In a recent study published in Nature Communications, researchers led by Tokyo Medical and Dental University have now discovered that preventing pathological changes in the brain at the MCI stage could eliminate Alzheimer’s disease altogether.

“Neuronal death, is obviously very important in the development of Alzheimer’s, but is notoriously difficult to detect in real time because dying cells cannot be stained using chemical or immunohistological methods,” says lead author of the study Hikari Tanaka. “Because of this, we used a new biomarker called pSer46-MARCKS to detect degenerative neurites surrounding dying neurons, allowing us to quantify levels of necrosis, a prototype of neuronal death, at different stages of disease.”

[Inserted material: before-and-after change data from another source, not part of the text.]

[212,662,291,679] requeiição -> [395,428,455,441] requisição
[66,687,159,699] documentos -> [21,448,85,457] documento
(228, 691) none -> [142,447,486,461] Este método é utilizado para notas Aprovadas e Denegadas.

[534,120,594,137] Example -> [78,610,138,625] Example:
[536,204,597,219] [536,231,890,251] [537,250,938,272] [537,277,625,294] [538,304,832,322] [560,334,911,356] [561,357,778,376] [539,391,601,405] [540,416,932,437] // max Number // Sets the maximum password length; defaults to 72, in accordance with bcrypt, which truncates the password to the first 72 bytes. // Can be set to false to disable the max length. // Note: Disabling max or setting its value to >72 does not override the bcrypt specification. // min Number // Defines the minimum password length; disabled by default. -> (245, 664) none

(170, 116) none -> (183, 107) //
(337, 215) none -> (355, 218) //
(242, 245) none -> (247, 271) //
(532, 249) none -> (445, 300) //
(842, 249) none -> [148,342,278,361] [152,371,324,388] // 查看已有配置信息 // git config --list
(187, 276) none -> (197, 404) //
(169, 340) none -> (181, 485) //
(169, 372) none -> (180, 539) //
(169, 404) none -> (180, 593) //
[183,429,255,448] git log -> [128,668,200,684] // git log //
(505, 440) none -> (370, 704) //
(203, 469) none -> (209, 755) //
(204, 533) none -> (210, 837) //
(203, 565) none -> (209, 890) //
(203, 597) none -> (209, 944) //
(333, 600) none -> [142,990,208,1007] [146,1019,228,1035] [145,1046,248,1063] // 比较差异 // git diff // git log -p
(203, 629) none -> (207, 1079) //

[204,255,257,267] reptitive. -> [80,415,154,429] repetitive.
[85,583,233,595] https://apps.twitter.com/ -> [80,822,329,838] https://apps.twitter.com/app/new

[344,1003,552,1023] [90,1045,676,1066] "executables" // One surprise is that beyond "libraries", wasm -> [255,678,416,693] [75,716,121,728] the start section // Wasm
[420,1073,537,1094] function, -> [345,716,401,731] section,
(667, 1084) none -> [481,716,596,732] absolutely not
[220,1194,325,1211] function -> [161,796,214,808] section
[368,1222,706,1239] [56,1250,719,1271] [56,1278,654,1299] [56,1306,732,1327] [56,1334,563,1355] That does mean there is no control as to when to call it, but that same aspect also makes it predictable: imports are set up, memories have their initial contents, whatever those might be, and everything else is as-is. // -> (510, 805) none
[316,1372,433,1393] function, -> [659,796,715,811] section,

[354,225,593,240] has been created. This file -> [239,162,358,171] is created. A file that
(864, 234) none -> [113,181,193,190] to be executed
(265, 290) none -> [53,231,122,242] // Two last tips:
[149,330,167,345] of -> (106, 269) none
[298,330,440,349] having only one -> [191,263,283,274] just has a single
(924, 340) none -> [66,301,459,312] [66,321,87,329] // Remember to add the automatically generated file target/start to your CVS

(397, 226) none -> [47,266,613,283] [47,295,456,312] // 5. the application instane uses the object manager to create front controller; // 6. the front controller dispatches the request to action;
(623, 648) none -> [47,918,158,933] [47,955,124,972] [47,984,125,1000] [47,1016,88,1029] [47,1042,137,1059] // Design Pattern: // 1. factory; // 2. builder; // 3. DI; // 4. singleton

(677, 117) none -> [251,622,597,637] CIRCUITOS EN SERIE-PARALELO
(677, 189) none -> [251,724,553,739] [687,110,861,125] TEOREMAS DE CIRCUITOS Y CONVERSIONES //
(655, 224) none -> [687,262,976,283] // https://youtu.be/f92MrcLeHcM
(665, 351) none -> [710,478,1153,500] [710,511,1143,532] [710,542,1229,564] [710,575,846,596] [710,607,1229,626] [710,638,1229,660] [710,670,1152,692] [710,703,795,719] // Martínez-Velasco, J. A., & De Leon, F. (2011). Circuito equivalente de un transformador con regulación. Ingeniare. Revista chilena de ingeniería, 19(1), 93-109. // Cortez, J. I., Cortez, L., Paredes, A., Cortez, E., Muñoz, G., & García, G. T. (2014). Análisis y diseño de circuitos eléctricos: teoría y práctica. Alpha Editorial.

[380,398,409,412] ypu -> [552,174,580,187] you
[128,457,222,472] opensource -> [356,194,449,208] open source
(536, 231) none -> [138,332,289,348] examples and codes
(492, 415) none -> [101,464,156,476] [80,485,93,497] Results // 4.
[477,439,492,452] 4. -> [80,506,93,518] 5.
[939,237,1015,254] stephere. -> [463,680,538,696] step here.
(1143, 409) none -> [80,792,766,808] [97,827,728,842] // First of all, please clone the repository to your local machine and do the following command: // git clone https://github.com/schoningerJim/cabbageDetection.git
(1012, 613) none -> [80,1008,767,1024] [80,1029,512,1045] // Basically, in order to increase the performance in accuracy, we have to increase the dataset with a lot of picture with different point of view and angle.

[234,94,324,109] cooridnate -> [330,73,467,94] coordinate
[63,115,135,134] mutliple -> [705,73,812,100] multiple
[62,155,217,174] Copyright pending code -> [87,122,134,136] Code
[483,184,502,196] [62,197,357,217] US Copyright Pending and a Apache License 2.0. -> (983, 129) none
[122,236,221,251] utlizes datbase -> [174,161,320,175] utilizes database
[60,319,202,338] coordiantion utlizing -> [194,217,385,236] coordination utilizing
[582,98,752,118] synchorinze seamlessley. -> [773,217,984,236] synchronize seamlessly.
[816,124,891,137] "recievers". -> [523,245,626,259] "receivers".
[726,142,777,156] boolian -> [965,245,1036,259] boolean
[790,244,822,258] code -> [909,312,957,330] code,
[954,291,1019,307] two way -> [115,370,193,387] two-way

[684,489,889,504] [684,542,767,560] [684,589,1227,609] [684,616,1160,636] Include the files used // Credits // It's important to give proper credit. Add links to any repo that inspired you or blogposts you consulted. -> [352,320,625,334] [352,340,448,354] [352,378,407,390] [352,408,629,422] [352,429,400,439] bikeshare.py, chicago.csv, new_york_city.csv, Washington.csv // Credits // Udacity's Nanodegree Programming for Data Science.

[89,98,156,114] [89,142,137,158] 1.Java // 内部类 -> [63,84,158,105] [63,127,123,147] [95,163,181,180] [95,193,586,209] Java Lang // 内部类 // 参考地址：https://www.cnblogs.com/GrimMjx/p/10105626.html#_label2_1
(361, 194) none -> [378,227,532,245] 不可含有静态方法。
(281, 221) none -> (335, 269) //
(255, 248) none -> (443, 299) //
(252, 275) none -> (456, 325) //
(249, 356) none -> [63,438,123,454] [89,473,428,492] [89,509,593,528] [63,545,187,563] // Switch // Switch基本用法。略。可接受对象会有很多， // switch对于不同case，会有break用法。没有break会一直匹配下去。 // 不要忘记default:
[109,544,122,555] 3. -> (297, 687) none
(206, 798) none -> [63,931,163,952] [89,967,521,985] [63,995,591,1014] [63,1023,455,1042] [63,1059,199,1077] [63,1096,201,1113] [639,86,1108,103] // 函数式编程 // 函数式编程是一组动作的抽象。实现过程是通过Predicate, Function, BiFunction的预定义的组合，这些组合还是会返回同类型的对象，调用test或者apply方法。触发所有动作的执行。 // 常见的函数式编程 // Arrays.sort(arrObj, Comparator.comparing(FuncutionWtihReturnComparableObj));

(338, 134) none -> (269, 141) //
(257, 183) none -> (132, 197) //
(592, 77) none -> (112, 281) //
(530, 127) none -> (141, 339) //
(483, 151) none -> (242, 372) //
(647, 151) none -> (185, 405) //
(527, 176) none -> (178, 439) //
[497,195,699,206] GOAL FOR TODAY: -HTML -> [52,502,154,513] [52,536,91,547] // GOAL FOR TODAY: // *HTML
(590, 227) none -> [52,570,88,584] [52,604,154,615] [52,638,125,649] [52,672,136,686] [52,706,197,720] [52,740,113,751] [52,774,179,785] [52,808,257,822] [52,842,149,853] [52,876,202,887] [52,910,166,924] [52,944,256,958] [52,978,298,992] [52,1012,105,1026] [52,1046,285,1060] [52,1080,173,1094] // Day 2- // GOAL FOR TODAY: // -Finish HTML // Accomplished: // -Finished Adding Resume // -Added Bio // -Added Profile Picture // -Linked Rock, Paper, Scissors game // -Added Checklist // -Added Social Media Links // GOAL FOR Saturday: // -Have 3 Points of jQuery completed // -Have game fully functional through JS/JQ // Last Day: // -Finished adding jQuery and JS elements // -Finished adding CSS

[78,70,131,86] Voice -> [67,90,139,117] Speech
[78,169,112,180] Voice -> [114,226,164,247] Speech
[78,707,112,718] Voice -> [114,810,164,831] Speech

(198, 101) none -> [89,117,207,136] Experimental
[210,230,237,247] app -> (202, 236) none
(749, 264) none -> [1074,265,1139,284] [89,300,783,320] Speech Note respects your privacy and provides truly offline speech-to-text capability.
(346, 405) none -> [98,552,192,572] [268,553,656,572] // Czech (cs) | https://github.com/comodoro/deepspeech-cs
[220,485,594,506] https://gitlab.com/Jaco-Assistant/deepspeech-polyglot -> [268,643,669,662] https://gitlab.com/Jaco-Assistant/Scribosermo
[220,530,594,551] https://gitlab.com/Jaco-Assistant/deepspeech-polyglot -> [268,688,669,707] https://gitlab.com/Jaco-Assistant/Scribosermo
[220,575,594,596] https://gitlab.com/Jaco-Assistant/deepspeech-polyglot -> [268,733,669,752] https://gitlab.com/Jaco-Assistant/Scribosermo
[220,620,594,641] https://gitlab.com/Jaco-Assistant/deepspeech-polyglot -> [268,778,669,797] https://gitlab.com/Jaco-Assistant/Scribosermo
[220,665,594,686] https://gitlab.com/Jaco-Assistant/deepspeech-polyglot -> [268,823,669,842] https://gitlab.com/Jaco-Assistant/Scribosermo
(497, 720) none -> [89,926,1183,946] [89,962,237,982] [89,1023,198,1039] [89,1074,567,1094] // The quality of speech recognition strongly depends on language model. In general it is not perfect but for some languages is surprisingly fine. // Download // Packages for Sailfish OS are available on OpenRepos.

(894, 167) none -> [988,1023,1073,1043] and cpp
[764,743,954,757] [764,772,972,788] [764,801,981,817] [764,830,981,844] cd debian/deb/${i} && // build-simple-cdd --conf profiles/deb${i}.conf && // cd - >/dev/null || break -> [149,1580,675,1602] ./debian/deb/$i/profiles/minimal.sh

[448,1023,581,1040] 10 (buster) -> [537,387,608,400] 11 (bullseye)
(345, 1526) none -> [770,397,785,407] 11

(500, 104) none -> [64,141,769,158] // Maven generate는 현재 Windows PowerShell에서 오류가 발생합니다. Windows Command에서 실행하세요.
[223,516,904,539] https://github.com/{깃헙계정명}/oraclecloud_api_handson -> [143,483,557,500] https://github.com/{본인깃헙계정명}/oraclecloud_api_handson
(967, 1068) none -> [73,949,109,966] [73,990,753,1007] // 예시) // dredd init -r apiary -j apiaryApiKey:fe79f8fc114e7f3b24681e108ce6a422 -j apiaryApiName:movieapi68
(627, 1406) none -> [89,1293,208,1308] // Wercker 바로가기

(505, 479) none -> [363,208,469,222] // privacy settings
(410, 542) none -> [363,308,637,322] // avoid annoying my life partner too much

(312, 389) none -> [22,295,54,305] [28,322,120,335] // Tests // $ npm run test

Surprisingly, the researchers found that neuronal death occurred much earlier than originally thought, with higher levels of necrosis seen in patients with MCI than in patients with full-blown Alzheimer’s disease.

The researchers also observed a significant decrease in the levels of a protein known as YAP in Alzheimer’s disease model mice and human patients with MCI. YAP positively affects the activity of a second protein called TEAD, a deficiency of which leads to neuronal necrosis. Microscopic examination revealed that the missing YAP was sequestered within beta-amyloid plaques, which have also been linked to neuronal toxicity.

By directly injecting a gene therapy vector expressing YAP analog into the cerebral spinal fluid of mice that were genetically engineered to provide a model of Alzheimer’s, the researchers were able to prevent early-stage neuron loss, restore cognitive function, and prevent the development of beta-amyloid plaques.

“Confirming that neuronal necrosis was dependent on YAP was really the pivotal moment for us, but observing the almost transformative effects of YAP supplementation was hugely exciting,” says senior author of the study Hitoshi Okazawa. “By showing that neuronal necrosis is YAP-dependent and begins prior to the onset of most symptoms, we predict that novel Alzheimer’s disease therapies will be developed to prevent the initiation of Alzheimer’s disease.”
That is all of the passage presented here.